While the NPD figures released yesterday for June 2010 showed an increase from May – and especially from the disastrous April numbers – it was still a 6% year-over-year decline for the industry. The Xbox 360 had a solid month thanks to the release of the new “slim” (or rather “short”), but handheld sales were down, and sales of software fell 15%.

In an interview with IndustryGamers, ubiquitous analyst Michael Pachter said that he largely attributed cool sales to the prevalence of free online multiplayer in games like Modern Warfare 2 and June’s top seller, Red Dead Redemption.

“[We] think that the overall decline was due to a very large number of people playing multiplayer online games for free on PlayStation Network, and for an annual fee with unlimited game play on Xbox Live,” said Pachter.

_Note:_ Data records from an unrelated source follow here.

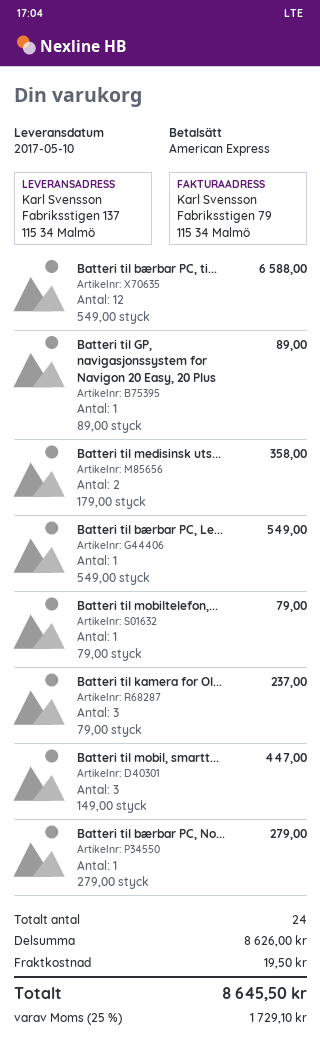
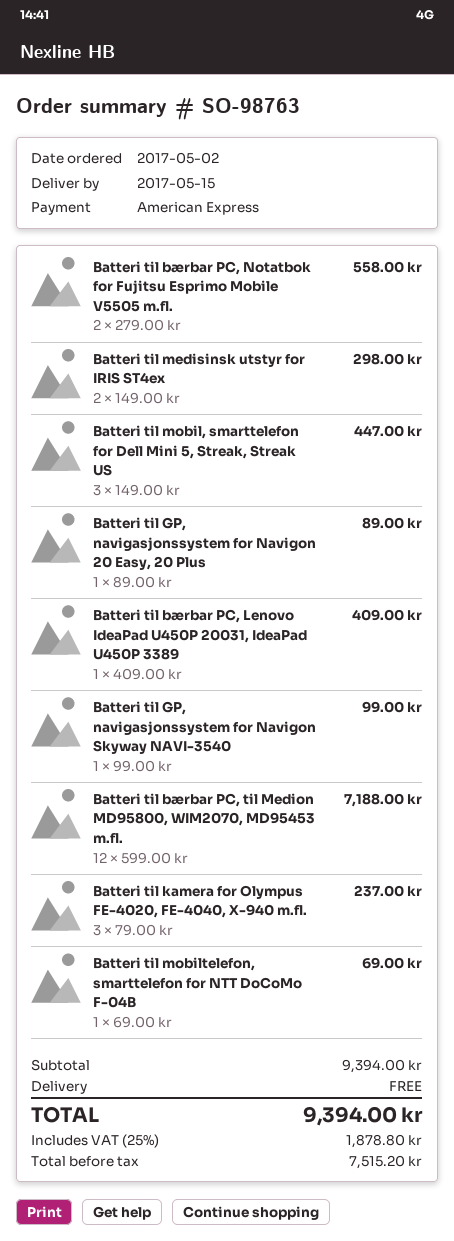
delivery date: 2017-05-10 -> 2017-05-15
Batteri til bærbar PC, ti...: 12 x 549.00 = 6588.00 -> 12 x 599.00 = 7188.00
Batteri til medisinsk uts...: 2 x 179.00 = 358.00 -> 2 x 149.00 = 298.00
Batteri til bærbar PC, Le...: 1 x 549.00 = 549.00 -> 1 x 409.00 = 409.00
Batteri til mobiltelefon,...: 1 x 79.00 = 79.00 -> 1 x 69.00 = 69.00
Batteri til bærbar PC, No...: 1 x 279.00 = 279.00 -> 2 x 279.00 = 558.00
Batteri til GP, navigasjonssystem for Navigon Skyway NAVI-3540: none -> 1 x 99.00 = 99.00
subtotal: 8626.00 -> 9394.00
shipping: 19.50 -> 0.00
tax: 25% = 1729.10 -> 25% = 1878.80
total: 8645.50 -> 9394.00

We estimate that a total of 12 million consumers are playing Call of Duty Modern Warfare 2 for an average of 10 hours per week on the two platforms’ respective networks, and the continued enjoyment of this game (along with an estimated 6 million Halo online players, 3 million EA Sports players, and 5 million players playing other games, such as Battlefield, Red Dead Redemption, Left 4 Dead and Grand Theft Auto) has sucked the available time away from what otherwise would be spent playing newly purchased games.

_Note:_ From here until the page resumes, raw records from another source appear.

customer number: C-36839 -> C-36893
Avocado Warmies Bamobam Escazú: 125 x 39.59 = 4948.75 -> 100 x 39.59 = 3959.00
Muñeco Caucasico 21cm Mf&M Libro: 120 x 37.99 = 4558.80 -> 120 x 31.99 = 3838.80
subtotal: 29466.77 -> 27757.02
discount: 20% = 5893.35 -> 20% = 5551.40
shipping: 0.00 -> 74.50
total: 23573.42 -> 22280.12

Pachter noted that the prevalence of free online multiplayer was a great thing for consumers, but said that it was “devastating” to the people putting money into the development of new games. “[Unless] and until the publishers come up with a business model that appropriately captures the value created by the multiplayer experience, we are destined to see a migration of game playing away from packaged goods purchases and toward multiplayer online.”

So what can publishers do? Well, in a statement guaranteed to make him Bobby Kotick’s new best friend, Pachter said that game-makers with especially compelling and popular multiplayer should look into monetization – like subscriptions.

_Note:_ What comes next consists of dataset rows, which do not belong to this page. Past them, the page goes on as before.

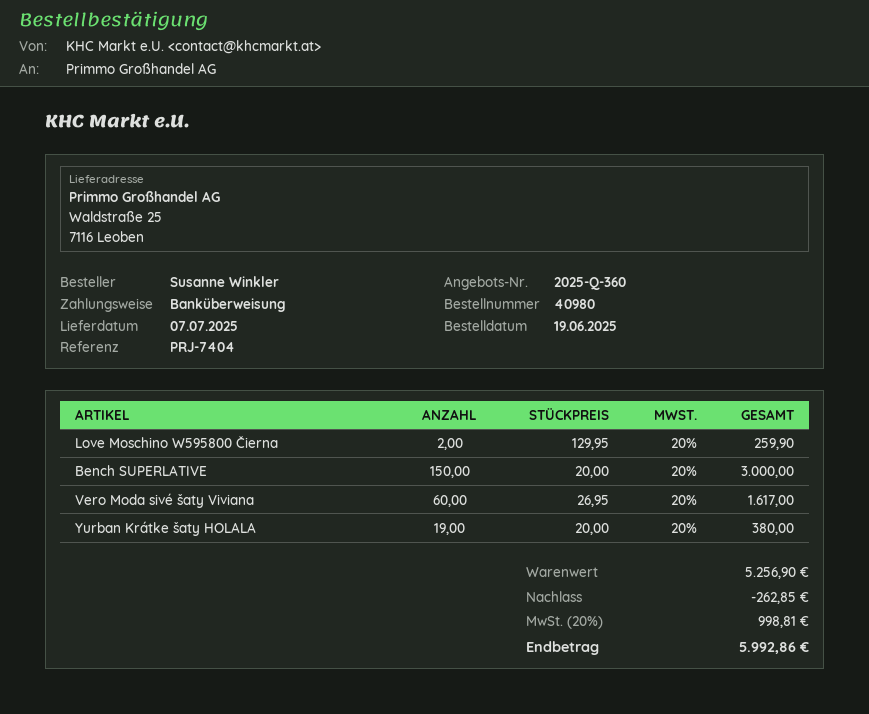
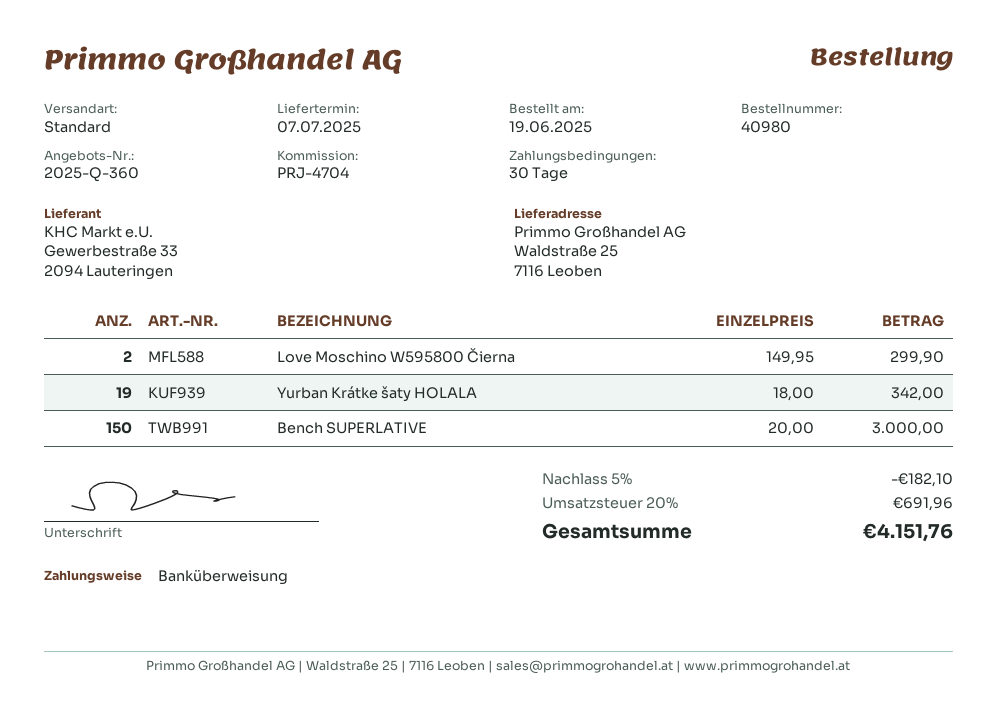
reference: PRJ-7404 -> PRJ-4704
Love Moschino W595800 Čierna: 2 x 129.95 = 259.90 -> 2 x 149.95 = 299.90
Vero Moda sivé šaty Viviana: 60 x 26.95 = 1617.00 -> none
Yurban Krátke šaty HOLALA: 19 x 20.00 = 380.00 -> 19 x 18.00 = 342.00
discount: 262.85 -> 182.10
tax: 20% = 998.81 -> 20% = 691.96
total: 5992.86 -> 4151.76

“We think that it is incumbent upon Activision, with the most popular multiplayer game, to take the first step to address monetization of multiplayer,” Pachter noted. “It is too early to tell whether that will be a monthly subscription, tournament entry fees, microtransaction fees, or a combination of all three, but we expect to see the company take some action by year-end, when Call of Duty Black Ops launches.”

Though Pachter said he expected Activision to soften the blow by allowing some form of free-to-play multiplayer, he noted that gamers on PSN and XBL had racked up close to 4 billion combined hours of playtime since MW2‘s launch last November. Assuming that the average game has a playtime of under 30 hours, said Pachter, this means that “a staggering 133 million units of equivalent game play have been spent (so far) playing Call of Duty online.”

Pachter is right that game developers and publishers, as businesses, are beholden to their employees and investors to make money. If they don’t make money, they don’t make games – it’s pretty simple. On the other hand, Kotick’s plans to monetize Call of Duty‘s multiplayer have been met with vicious push-back from hardcore gamers. Will the majority of Call of Duty players shell out the bucks to shoot people in the face online? Judging by the sales of the game’s map packs, it’s not out of the question.